### Exercise brief
Give the data below again exactly as it stands. Omit the pictures.

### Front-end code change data

|---|

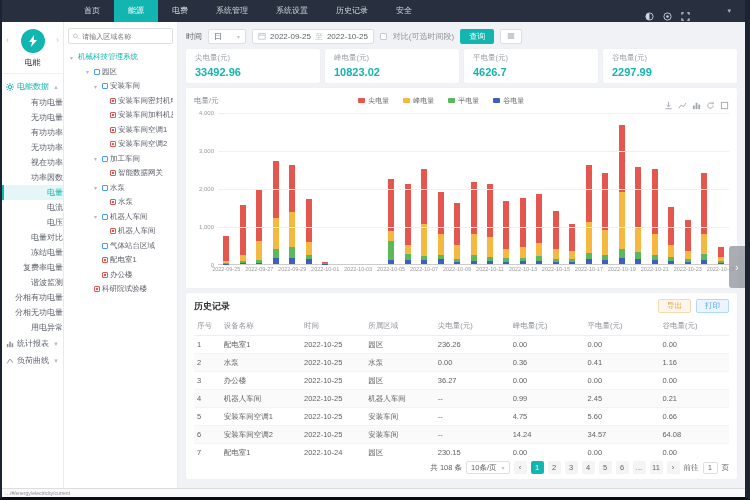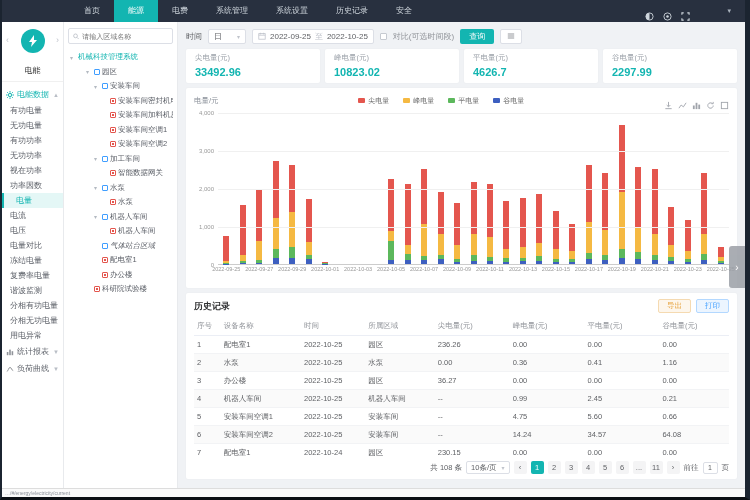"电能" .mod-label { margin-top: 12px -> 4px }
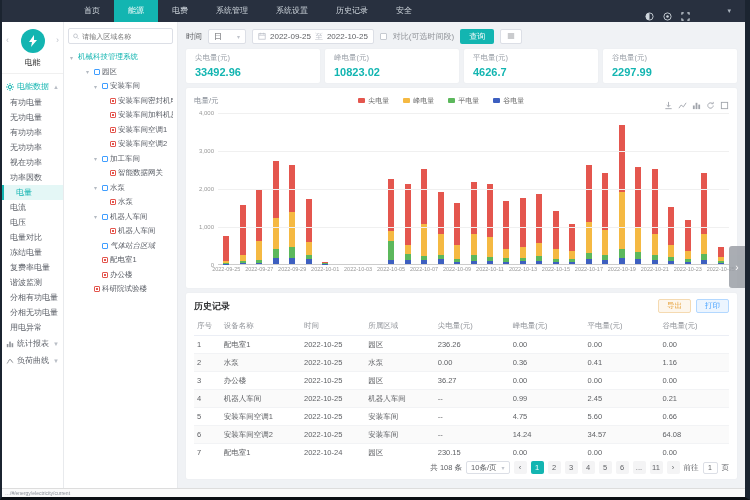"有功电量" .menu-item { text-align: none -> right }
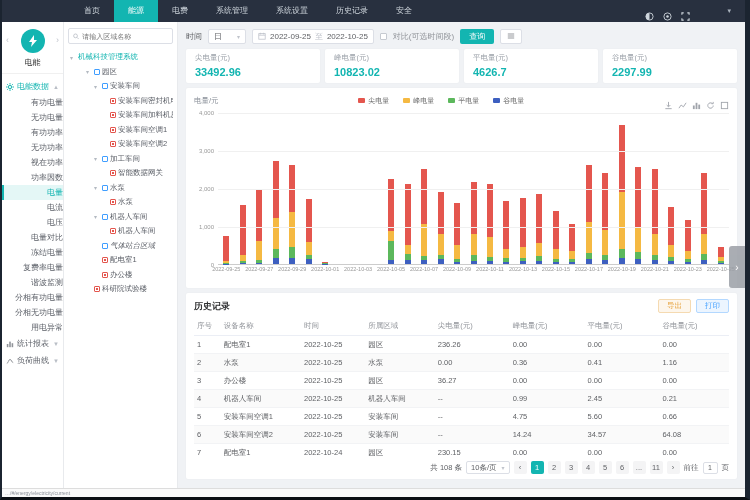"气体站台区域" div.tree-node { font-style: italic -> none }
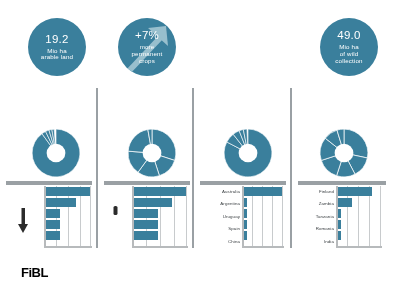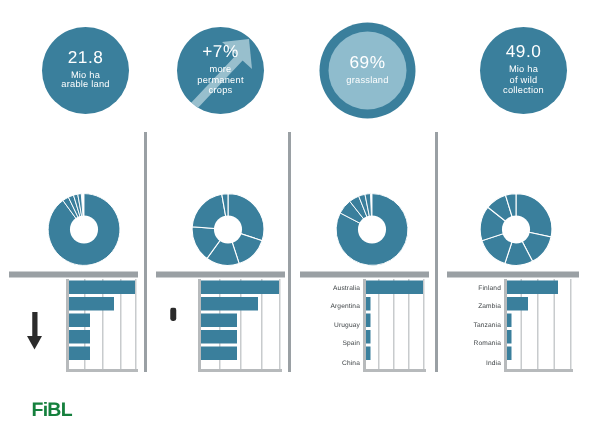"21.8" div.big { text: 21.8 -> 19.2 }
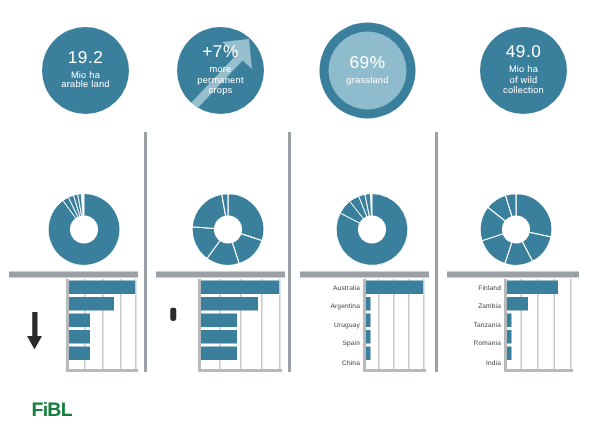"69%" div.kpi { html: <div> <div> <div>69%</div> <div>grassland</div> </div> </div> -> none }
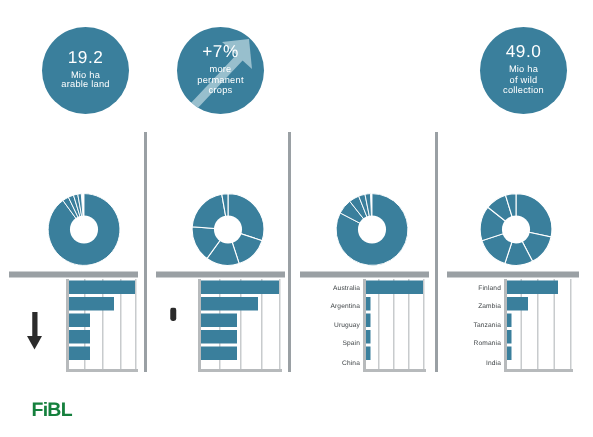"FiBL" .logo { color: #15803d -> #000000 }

|---|

### Finished exercise
"电能" .mod-label { margin-top: 12px -> 4px }
"有功电量" .menu-item { text-align: none -> right }
"气体站台区域" div.tree-node { font-style: italic -> none }
"21.8" div.big { text: 21.8 -> 19.2 }
"69%" div.kpi { html: <div> <div> <div>69%</div> <div>grassland</div> </div> </div> -> none }
"FiBL" .logo { color: #15803d -> #000000 }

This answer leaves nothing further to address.